Praticare la Raccolta Differenziata porta a porta (70% e oltre  a Novara, San Francisco, Canberra, Torino-Parella) o richiederla dove non è ancora attivata. Pretendere la tariffa puntuale che premia economicamente chi produce meno rifiuti e che si è dimostrata efficace nel ridurre e nel recuperare la materia.

Praticare se possibile il compostaggio domestico.

Riprogettare col mondo del design e dell’industria il residuo secco indifferenziato.

In questo campo c’è ancora molto da fare a Torino, a partire dalla capillare e costante informazione al consumatore e al cittadino da parte di Amiat e degli amministratori, ma i primi veri protagonisti siamo noi.

Ecco per esempio un analisi  di buona pratica nella nostra Provincia:

La combinazione di RD porta a porta e tariffazione puntuale come leve di riduzione della produzione di rifiuti

Impianti a freddo: TMB – “Trattamento Meccanico-Biologico”

Finalizzato al massimo recupero di materia il TMB è in opposizione allo smaltimento in discarica e/o tramite incenerimento dei rifiuti.
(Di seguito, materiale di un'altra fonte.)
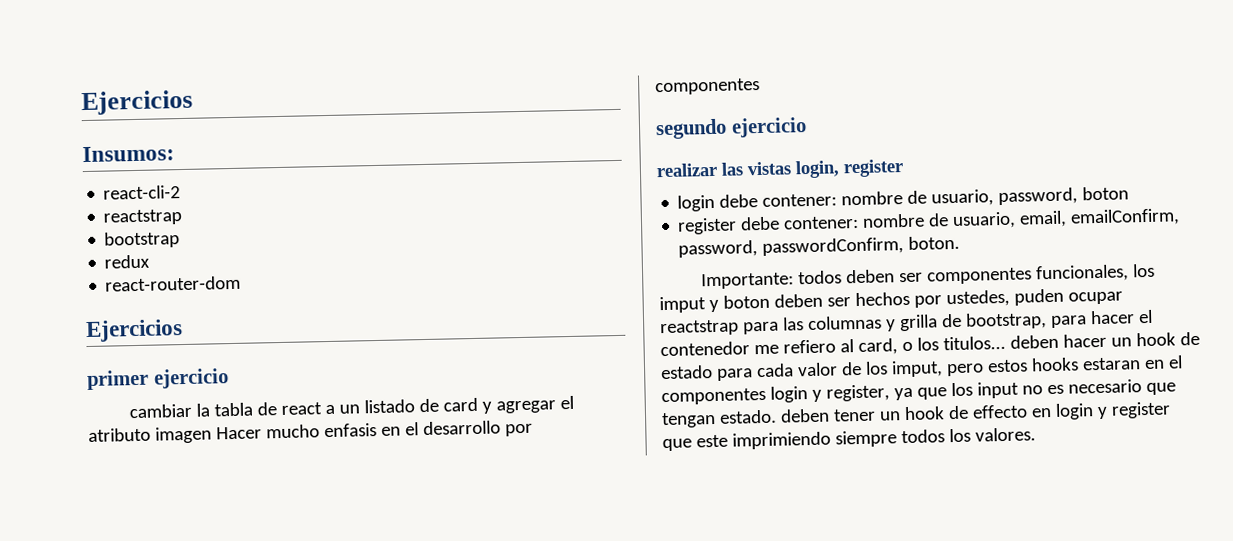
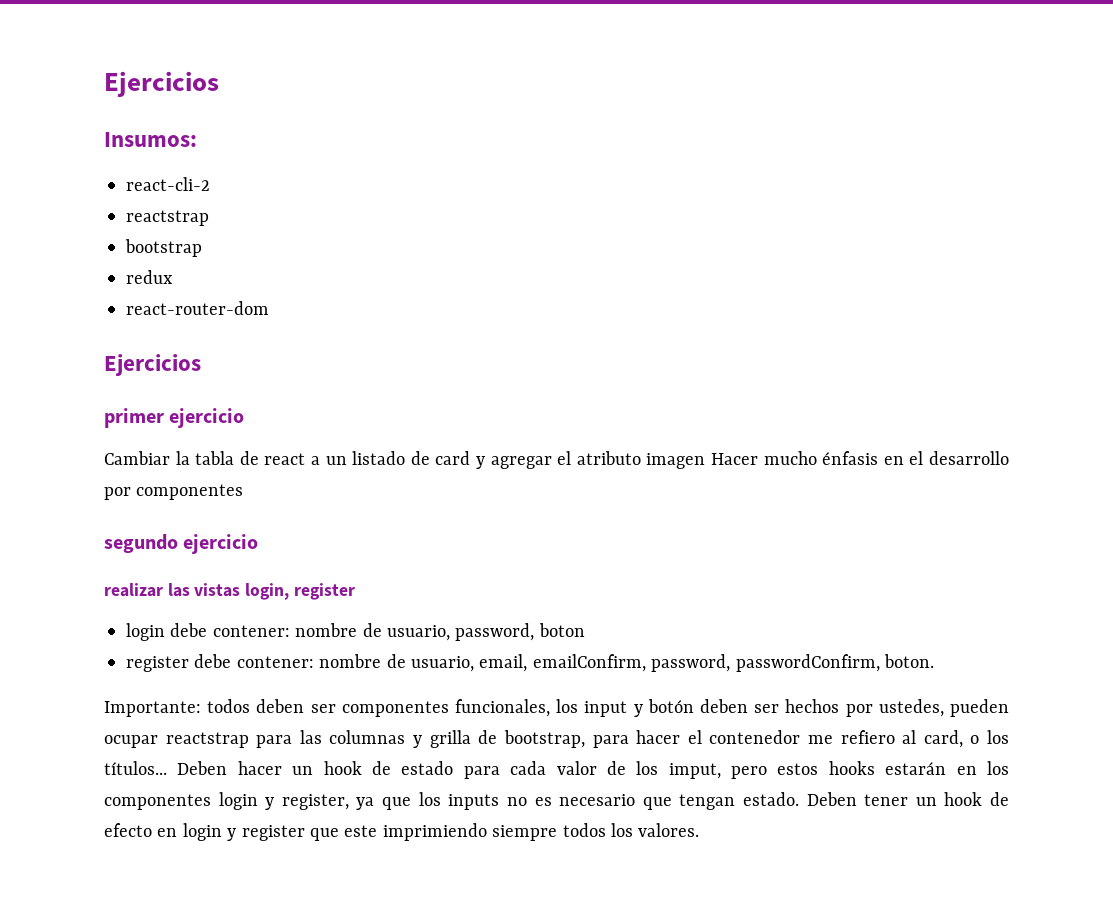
- cambiar la tabla de react a un listado de card y agregar el atributo imagen Hacer mucho enfasis en el desarrollo por componentes
+ Cambiar la tabla de react a un listado de card y agregar el atributo imagen Hacer mucho énfasis en el desarrollo por componentes
- todos deben ser componentes funcionales, los imput y boton deben ser hechos por ustedes, puden ocupar reactstrap para las columnas y grilla de bootstrap, para hacer el contenedor me refiero al card, o los titulos... deben hacer un hook de estado para cada valor de los imput, pero estos hooks estaran en el componentes login y register, ya que los input no es necesario que tengan estado. deben tener un hook de effecto en login y register que este imprimiendo siempre todos los valores.
+ todos deben ser componentes funcionales, los input y botón deben ser hechos por ustedes, pueden ocupar reactstrap para las columnas y grilla de bootstrap, para hacer el contenedor me refiero al card, o los títulos... Deben hacer un hook de estado para cada valor de los imput, pero estos hooks estarán en los componentes login y register, ya que los inputs no es necesario que tengan estado. Deben tener un hook de efecto en login y register que este imprimiendo siempre todos los valores.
Si pone a valle delle prime tre RRR e di un’ottima raccolta differenziata. Il TMB smaltisce il rifiuto indifferenziato, senza bruciare (massimo 60°) e digerendo i rifiuti tramite batteri aerobi e anaerobi. Non solo non si producono nanoparticelle ma nel ciclo aerobio si produce dell’ottimo compost dalla frazione biodegradabile, mentre nel ciclo anaerobico  biogas (metano) più dei fanghi che possono essere usati come ammendanti o compost di bassa qualità.Tali impianti sono in grado di recuperare più del 70% dei residui in ingresso … non più di un 15-19% del totale andrebbe quindi in discarica sotto forma di materiali inerti e di frazione organica stabilizzata, quindi con una pericolosità indiscutibilmente inferiori alle ceneri degli inceneritori. La realizzazione di un impianto TMB ha  costi, tempi di ammortamento e di realizzazione assolutamente competitivi con quelli degli inceneritori. Qualora la Raccolta Differenziata raggiunga livelli eccellenti (oltre l’80%), e nel residuo indifferenziato vi siano solo tracce di organico (<5%), si può equiparare il residuo a materiale plastico non riciclabile, che va normalmente in discarica od incenerito.
Oltre ai trattamenti a freddo utilizzati in tutta Europa, in Italia opera a Treviso il Centro di riciclo Vedelago, e raggiunge il 99% di recupero. Con il “residuo secco” (o indifferenziato molto pulito) formato in gran parte da plastiche  normalmente non recuperabili che andrebbero smaltite in discarica o incenerite  produce e vende una sabbia sintetica per l’edilizia o produce pannelli di estruso con cui realizzare panchine, giocattoli ecc…
Insomma le soluzioni vere e non impattanti dal punto di vista economico, ambientale, sanitario ci sono, noi le abbiamo presentate ai nostri amministratori come a voi. Occorre diffondere le informazioni ed esercitare la nostra pressione democratica con coerenza affinchè si intraprenda la strada verso il Rifiuti Zero e la sostenibilità. Non possiamo permetterci indugi ulteriori in una logica usa&getta, di crescita insostenibile che comportano solo uno strangolamento ulteriore dei popoli e dei cittadini più fragili.